#### Data records ####

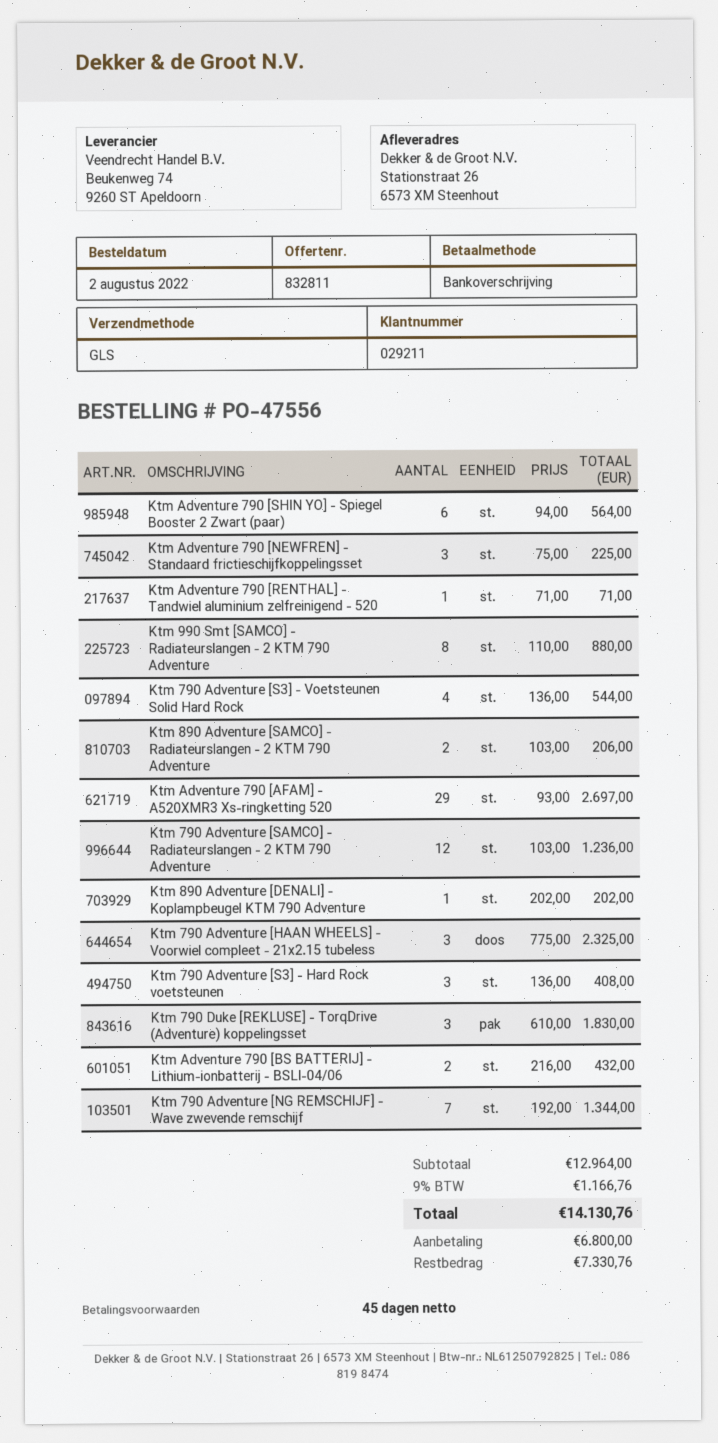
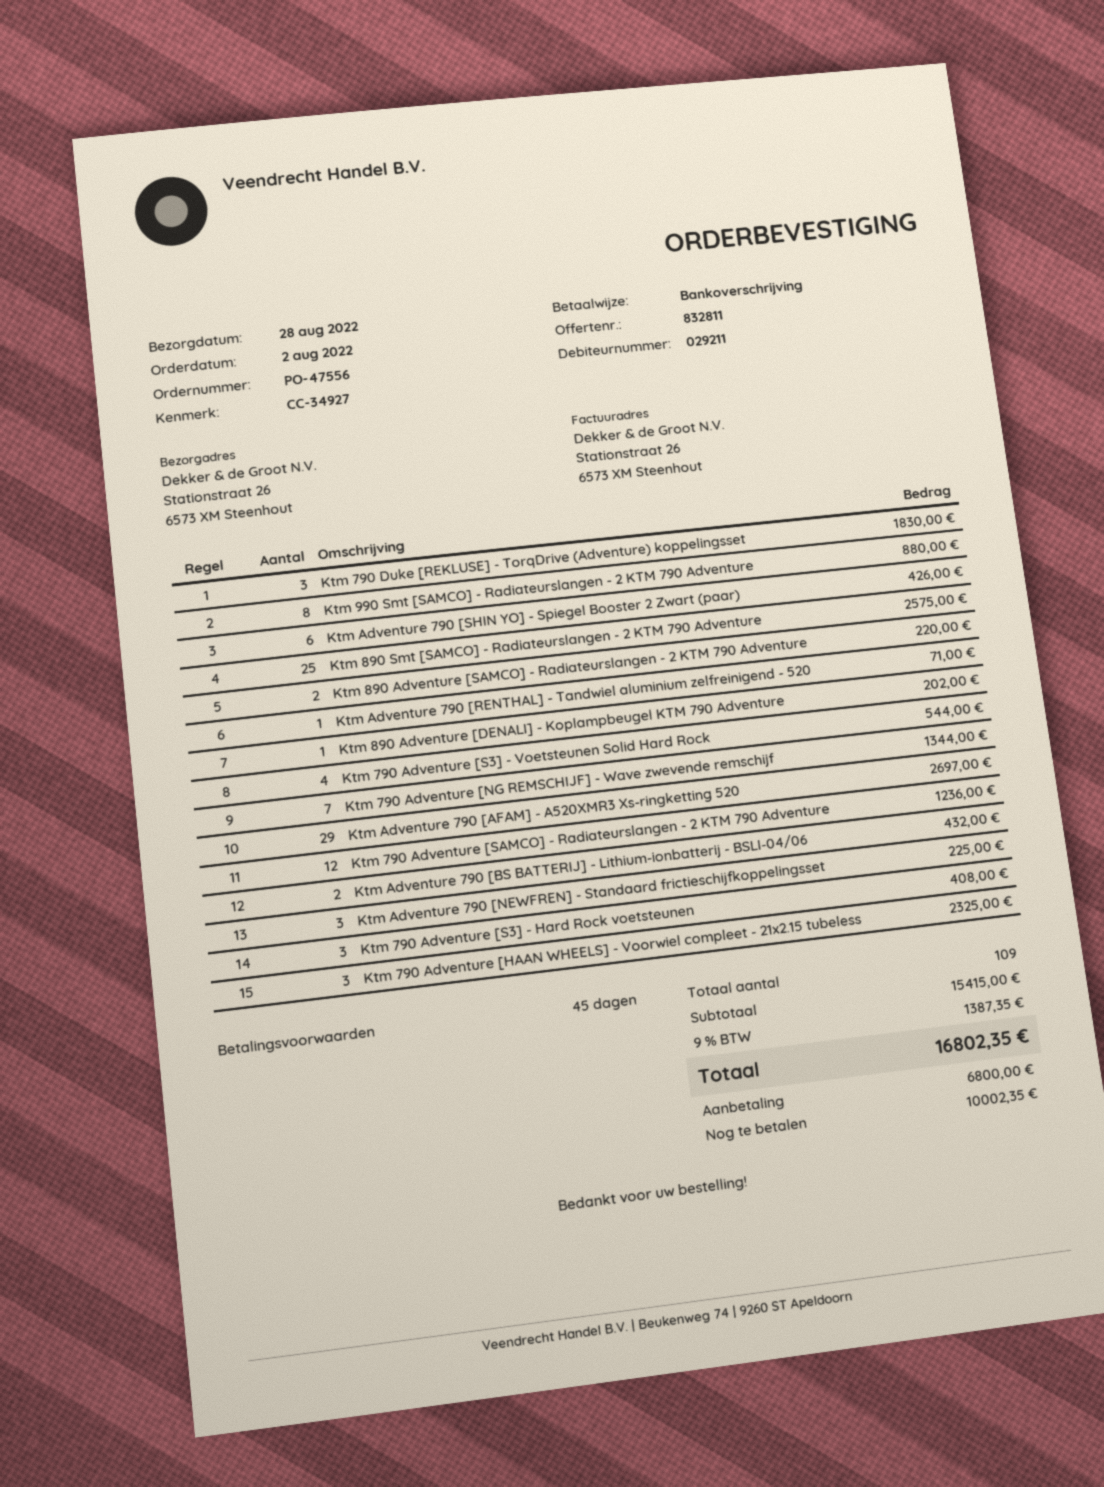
Ktm Adventure 790 [SHIN YO] - Spiegel Booster 2 Zwart (paar): 6 for 564.00 -> 6 for 426.00
Ktm 890 Adventure [SAMCO] - Radiateurslangen - 2 KTM 790 Adventure: 2 for 206.00 -> 2 for 220.00
Ktm 890 Smt [SAMCO] - Radiateurslangen - 2 KTM 790 Adventure: none -> 25 for 2575.00
subtotal: 12964.00 -> 15415.00
tax: 9% = 1166.76 -> 9% = 1387.35
total: 14130.76 -> 16802.35
balance: 7330.76 -> 10002.35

####

Retype each of the entries above exactly as it appears, with no pictures.

Ktm Adventure 790 [SHIN YO] - Spiegel Booster 2 Zwart (paar): 6 for 564.00 -> 6 for 426.00
Ktm 890 Adventure [SAMCO] - Radiateurslangen - 2 KTM 790 Adventure: 2 for 206.00 -> 2 for 220.00
Ktm 890 Smt [SAMCO] - Radiateurslangen - 2 KTM 790 Adventure: none -> 25 for 2575.00
subtotal: 12964.00 -> 15415.00
tax: 9% = 1166.76 -> 9% = 1387.35
total: 14130.76 -> 16802.35
balance: 7330.76 -> 10002.35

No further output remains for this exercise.